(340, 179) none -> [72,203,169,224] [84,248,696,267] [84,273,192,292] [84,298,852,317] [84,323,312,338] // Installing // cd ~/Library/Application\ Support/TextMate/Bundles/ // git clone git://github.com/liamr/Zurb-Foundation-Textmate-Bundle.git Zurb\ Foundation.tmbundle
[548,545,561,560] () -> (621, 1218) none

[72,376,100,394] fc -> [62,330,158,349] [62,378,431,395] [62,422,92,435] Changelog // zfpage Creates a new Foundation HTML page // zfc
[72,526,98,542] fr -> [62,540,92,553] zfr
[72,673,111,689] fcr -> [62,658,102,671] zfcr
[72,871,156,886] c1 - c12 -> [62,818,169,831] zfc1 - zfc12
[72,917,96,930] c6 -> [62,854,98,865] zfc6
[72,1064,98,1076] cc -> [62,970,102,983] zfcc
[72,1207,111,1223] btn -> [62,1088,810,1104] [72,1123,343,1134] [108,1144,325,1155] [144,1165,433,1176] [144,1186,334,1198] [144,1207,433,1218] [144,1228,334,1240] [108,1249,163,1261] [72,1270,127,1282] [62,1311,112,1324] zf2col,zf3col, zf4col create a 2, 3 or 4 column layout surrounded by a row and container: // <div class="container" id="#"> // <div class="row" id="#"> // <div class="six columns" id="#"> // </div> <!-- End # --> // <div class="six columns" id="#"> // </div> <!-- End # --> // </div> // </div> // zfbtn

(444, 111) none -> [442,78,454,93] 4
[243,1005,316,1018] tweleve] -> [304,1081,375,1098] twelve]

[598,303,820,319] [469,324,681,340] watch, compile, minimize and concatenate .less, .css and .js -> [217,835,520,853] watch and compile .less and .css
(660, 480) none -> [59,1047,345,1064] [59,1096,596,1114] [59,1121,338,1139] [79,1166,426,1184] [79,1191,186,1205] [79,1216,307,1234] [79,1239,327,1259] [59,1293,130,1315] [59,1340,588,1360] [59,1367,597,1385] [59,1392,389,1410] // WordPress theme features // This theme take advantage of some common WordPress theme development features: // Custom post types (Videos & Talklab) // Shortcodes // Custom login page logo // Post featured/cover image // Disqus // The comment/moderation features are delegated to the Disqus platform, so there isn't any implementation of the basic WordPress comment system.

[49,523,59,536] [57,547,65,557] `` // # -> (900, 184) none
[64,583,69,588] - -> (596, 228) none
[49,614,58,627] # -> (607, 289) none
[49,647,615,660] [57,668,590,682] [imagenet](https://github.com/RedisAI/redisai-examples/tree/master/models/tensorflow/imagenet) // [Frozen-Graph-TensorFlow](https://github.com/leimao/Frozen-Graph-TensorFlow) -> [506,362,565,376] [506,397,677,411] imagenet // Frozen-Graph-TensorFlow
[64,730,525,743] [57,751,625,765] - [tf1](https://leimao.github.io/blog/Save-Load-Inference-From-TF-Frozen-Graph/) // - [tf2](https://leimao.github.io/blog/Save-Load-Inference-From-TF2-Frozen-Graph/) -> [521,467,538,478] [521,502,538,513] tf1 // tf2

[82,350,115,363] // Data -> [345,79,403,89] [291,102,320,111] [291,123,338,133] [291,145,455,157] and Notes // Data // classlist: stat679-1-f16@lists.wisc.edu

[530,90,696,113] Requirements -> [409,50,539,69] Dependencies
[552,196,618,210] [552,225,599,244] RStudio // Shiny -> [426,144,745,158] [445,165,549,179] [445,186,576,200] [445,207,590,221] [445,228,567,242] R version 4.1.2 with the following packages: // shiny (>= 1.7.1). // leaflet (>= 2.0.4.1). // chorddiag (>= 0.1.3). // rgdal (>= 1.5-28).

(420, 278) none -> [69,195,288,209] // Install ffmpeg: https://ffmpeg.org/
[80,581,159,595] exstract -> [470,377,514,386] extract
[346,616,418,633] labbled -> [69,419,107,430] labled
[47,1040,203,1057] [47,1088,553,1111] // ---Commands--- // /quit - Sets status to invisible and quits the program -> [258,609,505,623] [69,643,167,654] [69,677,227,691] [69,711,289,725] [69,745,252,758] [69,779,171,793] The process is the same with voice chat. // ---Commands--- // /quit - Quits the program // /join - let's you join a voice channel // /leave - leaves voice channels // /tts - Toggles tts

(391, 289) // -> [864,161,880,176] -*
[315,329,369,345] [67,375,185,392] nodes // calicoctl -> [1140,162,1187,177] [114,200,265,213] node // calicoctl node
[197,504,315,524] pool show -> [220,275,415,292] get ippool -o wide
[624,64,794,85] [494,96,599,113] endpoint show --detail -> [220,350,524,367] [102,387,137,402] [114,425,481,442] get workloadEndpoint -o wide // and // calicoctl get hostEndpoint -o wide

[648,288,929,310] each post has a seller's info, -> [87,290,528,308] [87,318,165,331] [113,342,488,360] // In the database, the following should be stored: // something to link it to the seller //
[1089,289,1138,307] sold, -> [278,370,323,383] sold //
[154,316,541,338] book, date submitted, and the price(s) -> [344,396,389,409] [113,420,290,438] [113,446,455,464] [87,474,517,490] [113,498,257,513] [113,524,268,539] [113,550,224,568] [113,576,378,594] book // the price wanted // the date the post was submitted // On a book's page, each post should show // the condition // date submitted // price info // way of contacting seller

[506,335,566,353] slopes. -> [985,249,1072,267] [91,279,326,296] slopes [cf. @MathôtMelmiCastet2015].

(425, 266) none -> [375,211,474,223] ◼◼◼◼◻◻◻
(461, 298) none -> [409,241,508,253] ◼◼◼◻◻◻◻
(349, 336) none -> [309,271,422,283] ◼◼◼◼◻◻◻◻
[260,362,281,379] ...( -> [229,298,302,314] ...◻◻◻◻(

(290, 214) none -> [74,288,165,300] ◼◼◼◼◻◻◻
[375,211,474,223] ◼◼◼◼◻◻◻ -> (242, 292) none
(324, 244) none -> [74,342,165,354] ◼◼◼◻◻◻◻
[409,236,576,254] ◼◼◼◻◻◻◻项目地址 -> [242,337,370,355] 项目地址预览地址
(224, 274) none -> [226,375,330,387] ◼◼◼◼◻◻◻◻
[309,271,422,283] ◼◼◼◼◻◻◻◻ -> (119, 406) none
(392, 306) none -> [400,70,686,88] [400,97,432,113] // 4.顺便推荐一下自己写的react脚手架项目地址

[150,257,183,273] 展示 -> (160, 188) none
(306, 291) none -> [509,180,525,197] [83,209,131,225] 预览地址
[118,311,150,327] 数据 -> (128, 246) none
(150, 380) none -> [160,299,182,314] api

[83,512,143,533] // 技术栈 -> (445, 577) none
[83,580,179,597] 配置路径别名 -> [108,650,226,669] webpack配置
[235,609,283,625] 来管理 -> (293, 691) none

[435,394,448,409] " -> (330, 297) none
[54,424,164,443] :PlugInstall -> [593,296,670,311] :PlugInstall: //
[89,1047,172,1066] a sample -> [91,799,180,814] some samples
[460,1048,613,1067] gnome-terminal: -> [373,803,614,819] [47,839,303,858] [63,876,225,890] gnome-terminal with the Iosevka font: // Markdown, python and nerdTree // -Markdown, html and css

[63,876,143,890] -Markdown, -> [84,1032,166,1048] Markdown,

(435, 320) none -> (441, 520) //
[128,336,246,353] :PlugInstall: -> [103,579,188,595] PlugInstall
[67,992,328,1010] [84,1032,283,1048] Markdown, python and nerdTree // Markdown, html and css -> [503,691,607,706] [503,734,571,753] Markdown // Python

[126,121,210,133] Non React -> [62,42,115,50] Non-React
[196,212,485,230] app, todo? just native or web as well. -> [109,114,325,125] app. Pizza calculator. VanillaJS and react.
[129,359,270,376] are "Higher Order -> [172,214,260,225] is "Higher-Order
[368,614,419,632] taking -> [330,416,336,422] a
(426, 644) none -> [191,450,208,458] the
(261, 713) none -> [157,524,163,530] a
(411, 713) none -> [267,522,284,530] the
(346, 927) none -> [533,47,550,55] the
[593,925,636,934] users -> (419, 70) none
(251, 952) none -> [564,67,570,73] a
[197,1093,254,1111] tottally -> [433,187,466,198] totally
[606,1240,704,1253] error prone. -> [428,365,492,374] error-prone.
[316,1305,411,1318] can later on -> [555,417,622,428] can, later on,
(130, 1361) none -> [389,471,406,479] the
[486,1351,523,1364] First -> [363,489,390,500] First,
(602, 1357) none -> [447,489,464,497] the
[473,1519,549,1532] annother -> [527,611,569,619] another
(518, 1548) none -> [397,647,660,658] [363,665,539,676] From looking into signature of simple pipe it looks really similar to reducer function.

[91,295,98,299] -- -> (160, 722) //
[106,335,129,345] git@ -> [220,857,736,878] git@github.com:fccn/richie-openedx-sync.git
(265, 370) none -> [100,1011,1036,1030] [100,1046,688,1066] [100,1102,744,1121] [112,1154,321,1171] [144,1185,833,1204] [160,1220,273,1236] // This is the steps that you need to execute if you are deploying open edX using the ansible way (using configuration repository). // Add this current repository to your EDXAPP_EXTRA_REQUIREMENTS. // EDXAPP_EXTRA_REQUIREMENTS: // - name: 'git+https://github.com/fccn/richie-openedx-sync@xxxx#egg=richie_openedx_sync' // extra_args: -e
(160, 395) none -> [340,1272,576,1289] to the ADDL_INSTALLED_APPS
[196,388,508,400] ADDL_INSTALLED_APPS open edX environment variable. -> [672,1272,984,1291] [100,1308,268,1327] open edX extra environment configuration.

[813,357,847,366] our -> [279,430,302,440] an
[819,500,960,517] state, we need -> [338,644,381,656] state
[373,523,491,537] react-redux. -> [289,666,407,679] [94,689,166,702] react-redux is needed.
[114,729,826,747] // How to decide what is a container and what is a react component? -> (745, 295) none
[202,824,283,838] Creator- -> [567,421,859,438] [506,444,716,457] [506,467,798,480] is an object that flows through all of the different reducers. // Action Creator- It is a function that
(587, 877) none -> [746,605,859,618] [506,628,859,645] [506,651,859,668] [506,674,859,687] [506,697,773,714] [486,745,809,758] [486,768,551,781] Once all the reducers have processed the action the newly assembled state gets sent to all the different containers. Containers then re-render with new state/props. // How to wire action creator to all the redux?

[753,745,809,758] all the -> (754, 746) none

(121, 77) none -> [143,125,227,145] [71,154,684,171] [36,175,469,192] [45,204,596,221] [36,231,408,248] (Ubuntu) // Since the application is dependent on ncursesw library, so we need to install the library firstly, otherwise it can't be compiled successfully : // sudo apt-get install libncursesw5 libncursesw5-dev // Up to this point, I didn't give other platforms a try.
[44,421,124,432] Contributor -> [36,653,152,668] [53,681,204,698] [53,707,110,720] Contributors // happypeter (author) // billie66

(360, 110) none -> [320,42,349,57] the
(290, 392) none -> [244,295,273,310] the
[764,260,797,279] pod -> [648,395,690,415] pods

*DIRECTIONS*.
Extract every line above containing the word "post".

*TASK SOLUTION*.
(660, 480) none -> [59,1047,345,1064] [59,1096,596,1114] [59,1121,338,1139] [79,1166,426,1184] [79,1191,186,1205] [79,1216,307,1234] [79,1239,327,1259] [59,1293,130,1315] [59,1340,588,1360] [59,1367,597,1385] [59,1392,389,1410] // WordPress theme features // This theme take advantage of some common WordPress theme development features: // Custom post types (Videos & Talklab) // Shortcodes // Custom login page logo // Post featured/cover image // Disqus // The comment/moderation features are delegated to the Disqus platform, so there isn't any implementation of the basic WordPress comment system.
[648,288,929,310] each post has a seller's info, -> [87,290,528,308] [87,318,165,331] [113,342,488,360] // In the database, the following should be stored: // something to link it to the seller //
[154,316,541,338] book, date submitted, and the price(s) -> [344,396,389,409] [113,420,290,438] [113,446,455,464] [87,474,517,490] [113,498,257,513] [113,524,268,539] [113,550,224,568] [113,576,378,594] book // the price wanted // the date the post was submitted // On a book's page, each post should show // the condition // date submitted // price info // way of contacting seller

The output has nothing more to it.